Veo 2, Google’s video model, now supports editing functions including inpainting, outpainting, camera control, and interpolation for smoother transitions. Inpainting can remove elements from video, while outpainting can expand content beyond its original frame. These features are available in preview for selected testers.

Lyria, Google’s text-to-music model, is now available. It can generate music from short text prompts and adapt to genre, mood, and tempo, with potential uses including podcasts, marketing, and video content.

Imagen 3 received improved inpainting capabilities for removing objects or reconstructing damaged areas. Google says the model now has significantly enhanced transitions and detail reproduction.

Chirp 3, Google’s sound generation model, adds two features: "Instant Custom Voice," which can synthesize a voice from just ten seconds of audio, and speaker segmentation for multi-person recordings.

Google says its generative models include safeguards such as SynthID digital watermarks, content filters, and privacy controls. The company also offers a liability guarantee in case of copyright disputes involving generated content.

Workspace and science tools bring AI into practical workflows

Google is expanding AI inside its enterprise productivity suite with Workspace Flows, an automation platform that works across Docs, Sheets, Meet, and Chat.

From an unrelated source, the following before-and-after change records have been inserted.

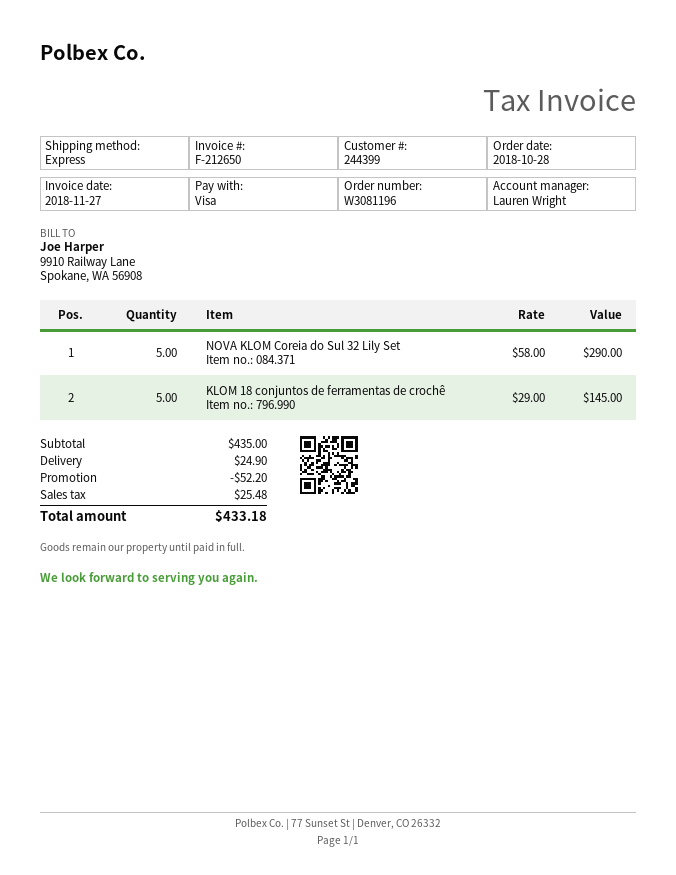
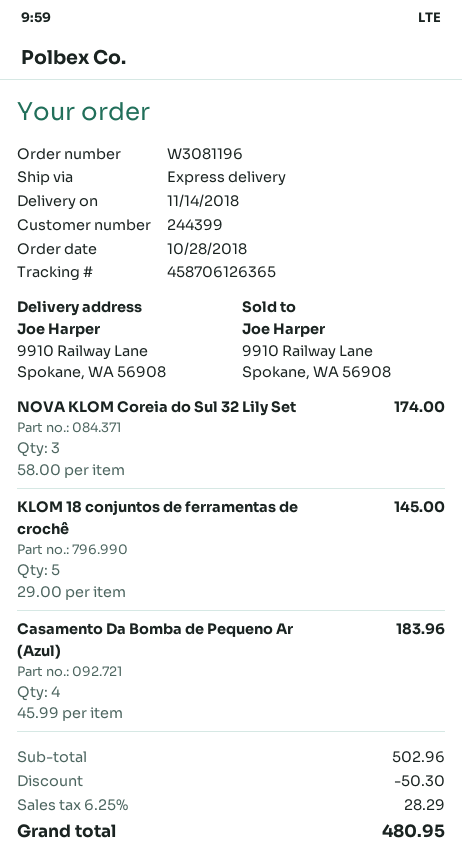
NOVA KLOM Coreia do Sul 32 Lily Set: 5 x 58.00 = 290.00 -> 3 x 58.00 = 174.00
Casamento Da Bomba de Pequeno Ar (Azul): none -> 4 x 45.99 = 183.96
subtotal: 435.00 -> 502.96
discount: 52.20 -> 50.30
shipping: 24.90 -> none
tax: 25.48 -> 28.29
total: 433.18 -> 480.95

The system uses custom Gemini-powered chatbots called "Gems" to automate workflows.

Examples include handling customer service requests, reviewing policy documents, and triaging support tickets. Individual Workspace apps are also gaining AI features.

  • Google Docs can generate full audio versions of documents or podcast-style summaries, and its "Help me refine" feature can suggest improvements to clarity, structure, and tone.
  • Google Sheets is adding "Help me analyze," which can evaluate data and suggest visualizations or next steps.
  • Google Vids can create realistic video content using Veo 2 without external editing software.
  • Google Meet can use Gemini to summarize meetings or answer specific questions.
  • Google Chat can summon Gemini with the @ command to extract decisions, open questions, or next steps from conversations.

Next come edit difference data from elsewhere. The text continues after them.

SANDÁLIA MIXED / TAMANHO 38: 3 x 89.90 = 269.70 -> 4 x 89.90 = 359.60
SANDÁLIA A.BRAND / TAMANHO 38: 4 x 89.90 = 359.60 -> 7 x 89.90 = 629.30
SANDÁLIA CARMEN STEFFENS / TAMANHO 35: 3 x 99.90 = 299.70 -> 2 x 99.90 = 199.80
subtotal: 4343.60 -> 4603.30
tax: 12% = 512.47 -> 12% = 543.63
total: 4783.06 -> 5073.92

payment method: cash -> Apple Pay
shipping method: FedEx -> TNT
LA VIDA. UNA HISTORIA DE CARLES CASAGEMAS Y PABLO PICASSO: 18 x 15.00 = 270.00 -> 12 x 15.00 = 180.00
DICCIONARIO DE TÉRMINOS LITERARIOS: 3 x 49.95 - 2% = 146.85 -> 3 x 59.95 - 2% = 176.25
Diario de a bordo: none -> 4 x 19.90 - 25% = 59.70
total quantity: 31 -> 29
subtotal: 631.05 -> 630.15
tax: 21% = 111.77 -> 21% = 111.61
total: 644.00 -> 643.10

Google Cloud is also adding infrastructure and applications for scientific computing. New H4D virtual machines are optimized for highly parallel, CPU-based workloads, including molecular dynamics, climate modeling, and materials science.

The H4D VMs use AMD processors and Google’s Titanium network to improve data transmission and support cloud-based supercomputing clusters. Cluster Toolkit and Cluster Director are available to coordinate multi-node deployments.

Google is also rolling out AI-supported scientific applications. AlphaFold 3, developed by Google DeepMind, can predict the structure and interactions of biological molecules, while the high-throughput version on Google Cloud can process large sequence datasets to accelerate disease research. WeatherNext, based on Google Research, provides customizable, high-resolution weather forecasting through Vertex AI.

Taken together, the announcements show Google placing AI across cloud infrastructure, model access, agent coordination, content generation, office productivity, and scientific workloads. Cloud Next was not a single-product launch. It was a platform-wide statement about where Google wants AI development and deployment to happen.